Contentions of the applicant: ground 1

  1. In relation to ground 1, the applicant contends that the total effective sentence and the non-parole period are manifestly excessive as the learned sentencing judge failed to appropriately take into account matters of totality and delay.

  1. The first group of offences that were the subject of the sentences imposed by Judge Maidment took place between July 2006 and November 2007.  The applicant was interviewed by the police in November 2007.  In August 2009, she was interviewed for a second time.  By the time of that second interview, it appears that the complainant, the victim of the second group of offences, had already complained to the police.[15]  On 18 August 2009, the applicant was charged with the first group of offences.  On 24 August 2010, a committal hearing took place.  On 15 August 2011, her trial was listed for hearing.  On 17 August 2011, she pleaded guilty to the 14 charges on the indictment: five charges were in relation to obtaining property by deception; 9 charges were in relation to obtaining financial advantage by deception. There were five different victims in relation to the first group of offences. The total quantum was $287,900.  After a plea hearing, on 5 December 2011, she was sentenced to a total effective sentence of two years and nine months with a non-parole period of one year and ten months.

    [15]However, police told her it was a civil matter and should be pursued with civil proceedings.

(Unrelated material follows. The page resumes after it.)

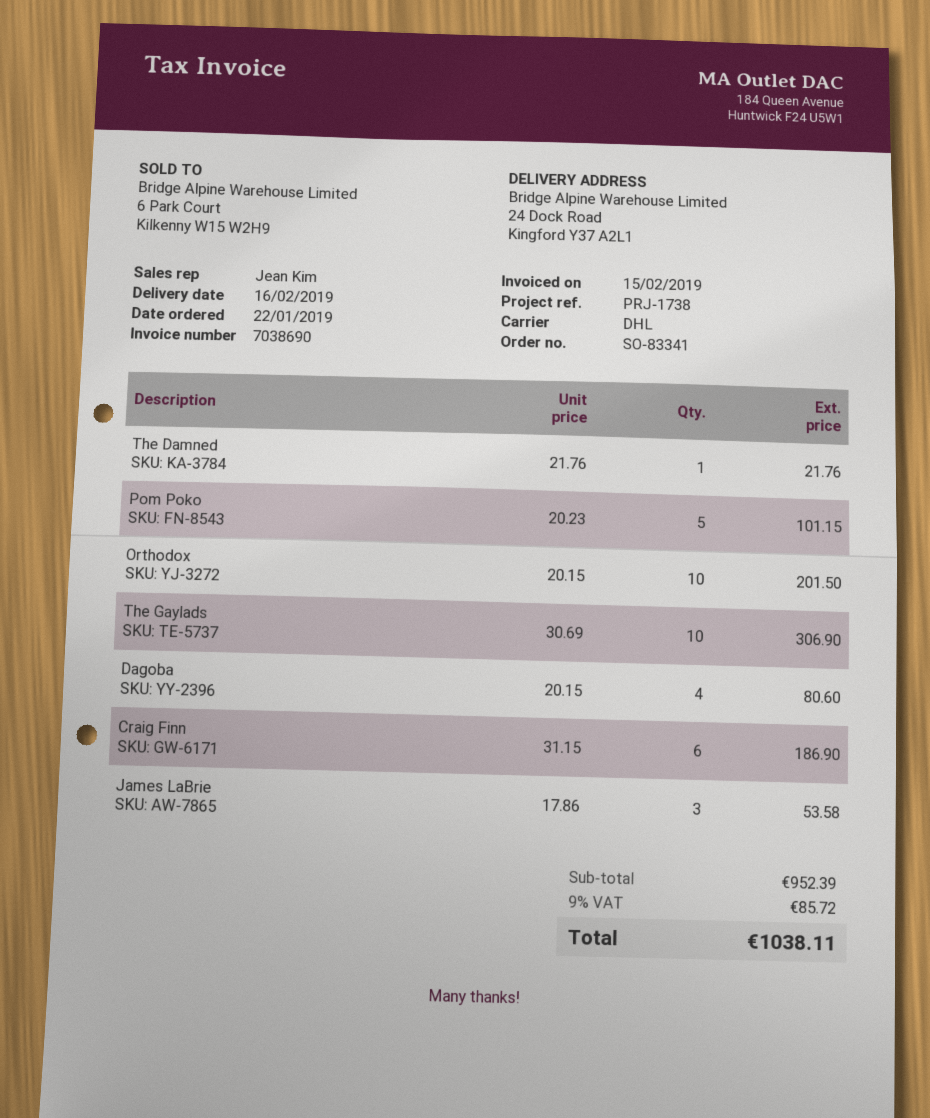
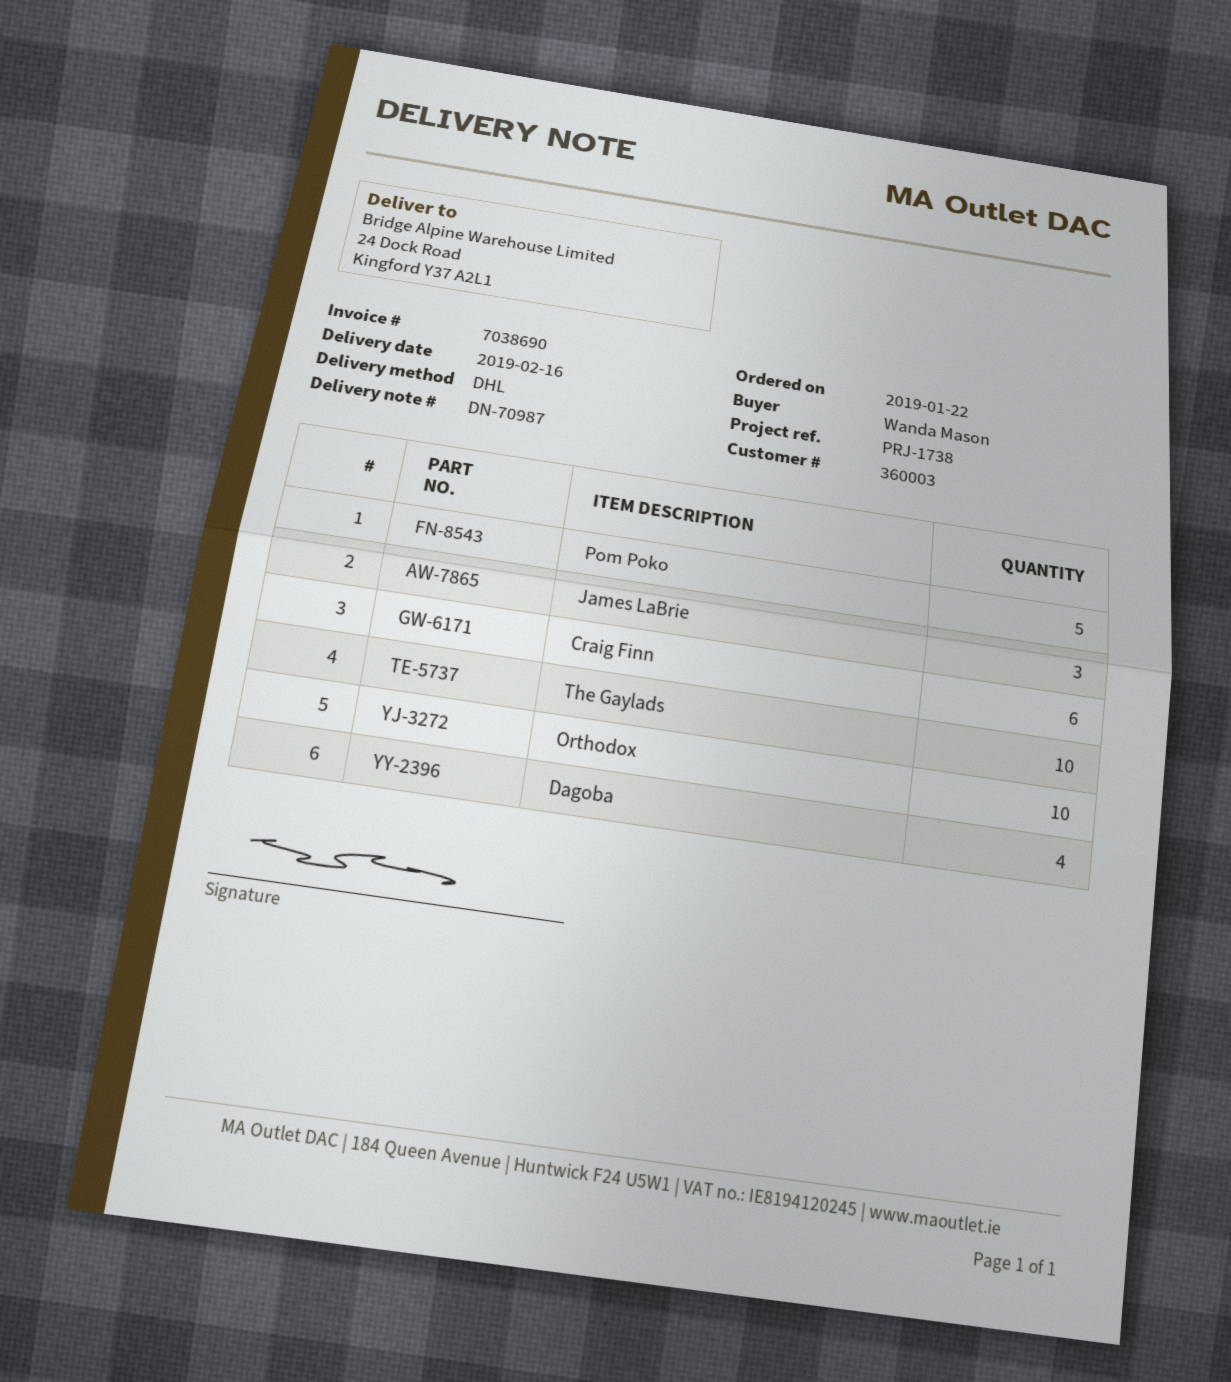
The Damned: 1 -> none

  1. On 10 October 2011, the applicant was released on parole (after serving one year, ten months and six days).  During parole, she was required to undertake unpaid community work of 96 hours at the Old Cheese Factory in Berwick.  On 3 September 2014, the applicant successfully completed her parole.

  1. The second group of offences which were the subject of the present sentences took place between 9 November 2007 and 29 August 2008.  It seems that the modus operandi was much the same as applied in the first offences, save that this time there was only one immediate victim.  The total quantum was $333,470.   

  1. In July 2016, the applicant received a further custodial sentence.  The sentence was for two years and eleven months, with a non-parole period of one year and two months.

  1. The total quantum was for the first group of offences and the second group of offences is approximately $621,370.

  1. The aggregate sentence for all her offending from July 2006 to August 2008 is a total of five years and eight months with a non-parole period of three years.

  1. There was no evidence that the applicant had reoffended after November 2008.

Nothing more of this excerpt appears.